▶ [ACTIVITY]
How many lines in the listing include the string "details"? Reply with the number alone.

▶ [DATA EXTRACT]
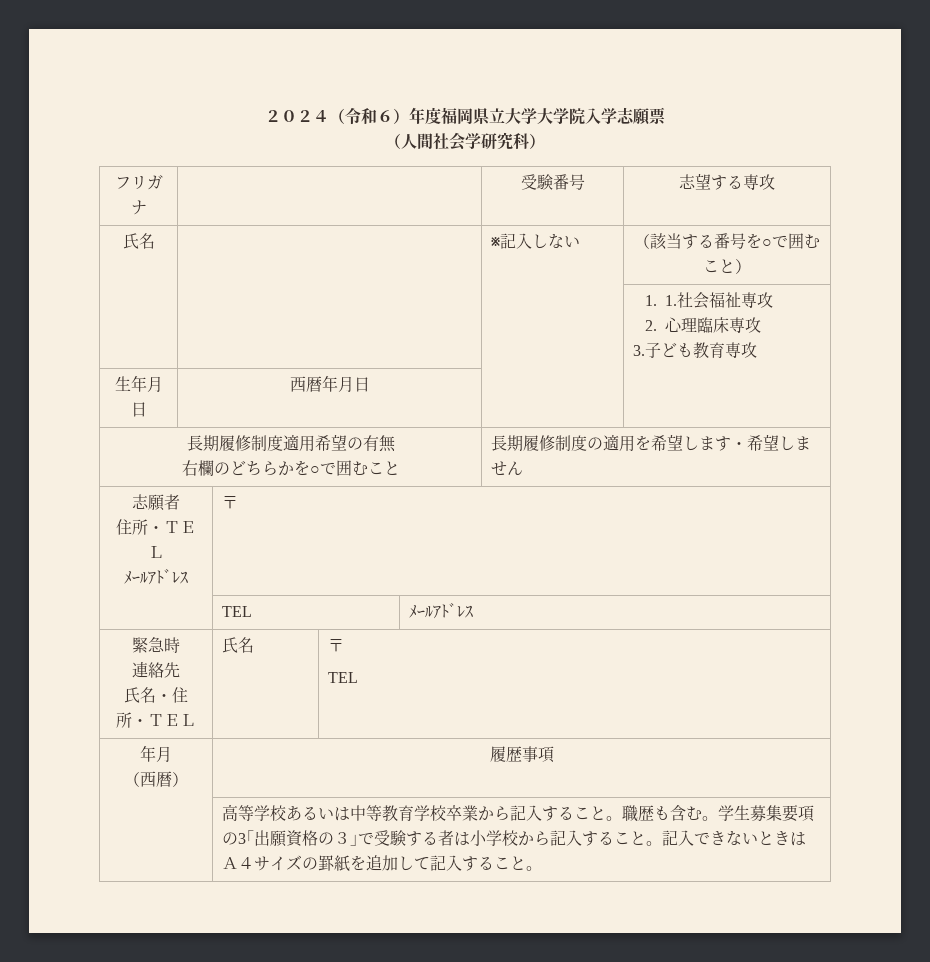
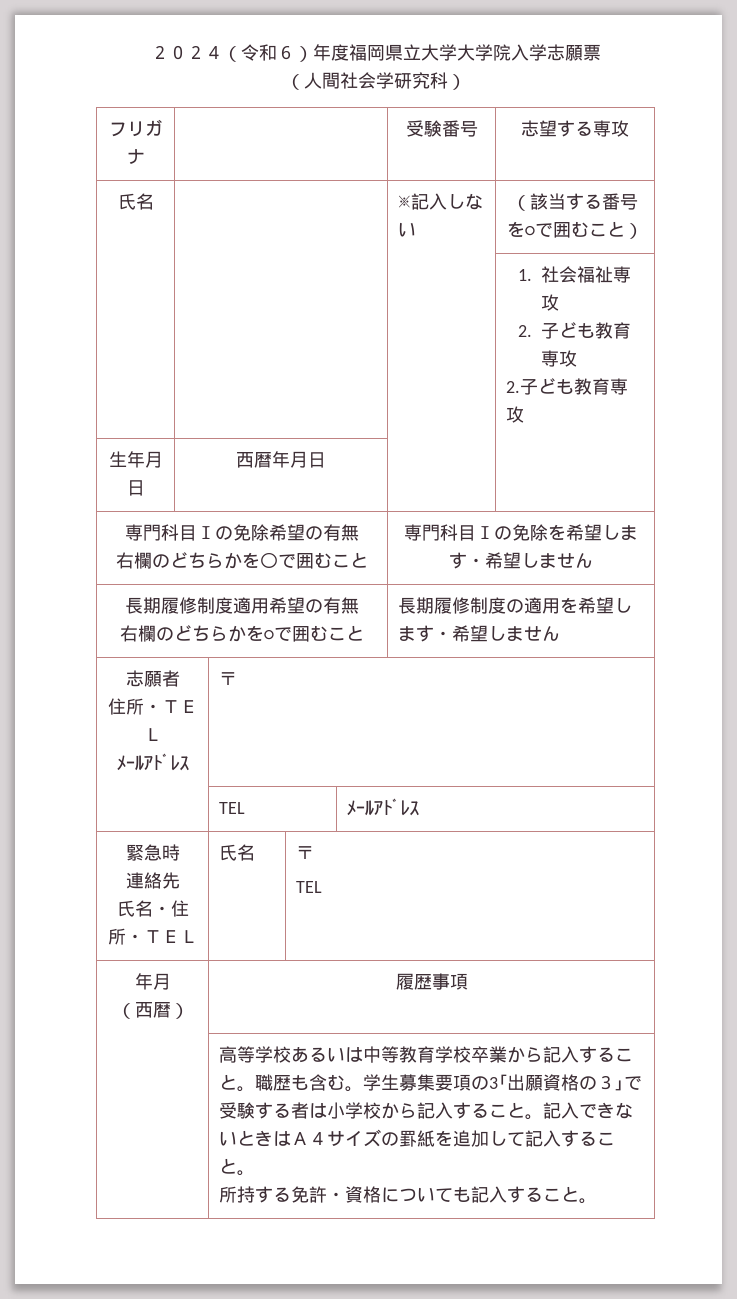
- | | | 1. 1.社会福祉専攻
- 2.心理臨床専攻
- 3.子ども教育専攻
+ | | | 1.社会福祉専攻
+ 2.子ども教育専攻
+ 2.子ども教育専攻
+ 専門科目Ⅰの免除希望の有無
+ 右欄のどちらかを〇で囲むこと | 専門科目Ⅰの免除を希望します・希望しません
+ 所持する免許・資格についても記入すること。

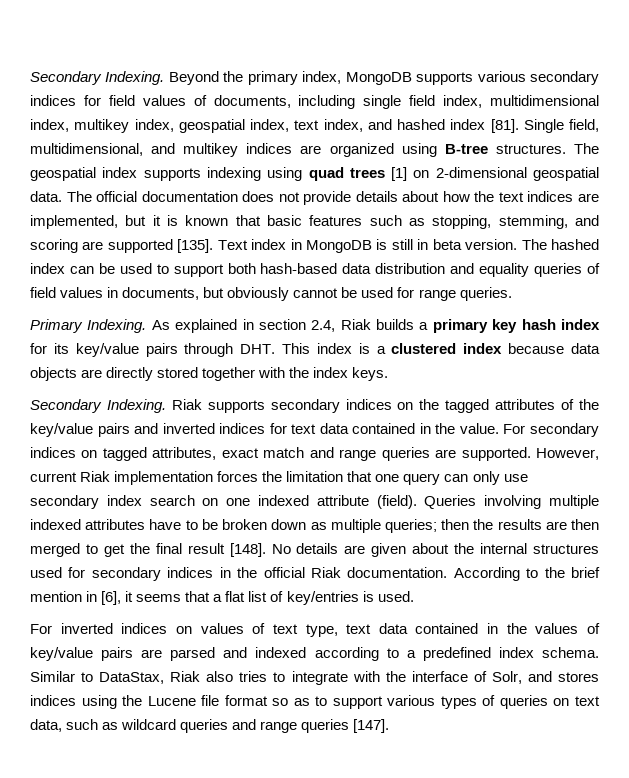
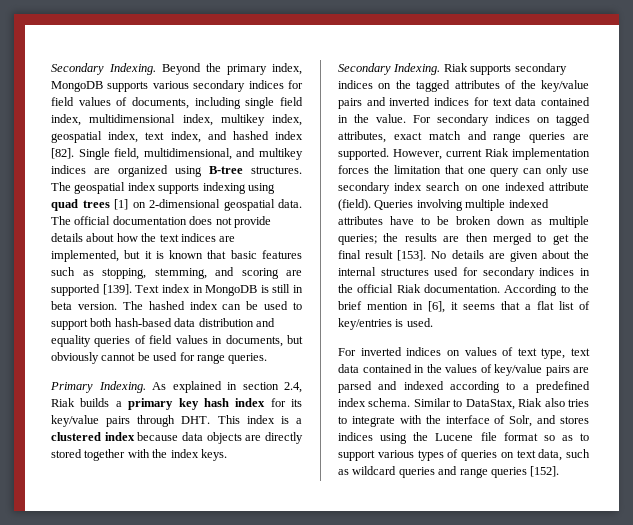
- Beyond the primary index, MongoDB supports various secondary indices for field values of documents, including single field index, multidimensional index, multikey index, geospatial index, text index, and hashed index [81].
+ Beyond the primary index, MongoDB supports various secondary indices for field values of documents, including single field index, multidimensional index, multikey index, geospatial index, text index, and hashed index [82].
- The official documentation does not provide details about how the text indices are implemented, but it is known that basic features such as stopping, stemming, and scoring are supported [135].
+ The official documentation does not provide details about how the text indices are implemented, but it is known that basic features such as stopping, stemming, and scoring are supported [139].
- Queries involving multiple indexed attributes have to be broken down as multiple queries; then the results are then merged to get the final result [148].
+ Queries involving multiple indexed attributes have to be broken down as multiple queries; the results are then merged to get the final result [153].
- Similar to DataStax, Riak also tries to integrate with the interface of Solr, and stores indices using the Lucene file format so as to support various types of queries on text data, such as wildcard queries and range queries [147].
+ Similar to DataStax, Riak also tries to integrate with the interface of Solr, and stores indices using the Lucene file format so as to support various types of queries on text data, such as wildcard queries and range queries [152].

▶ [WRITTEN SOLUTION]
2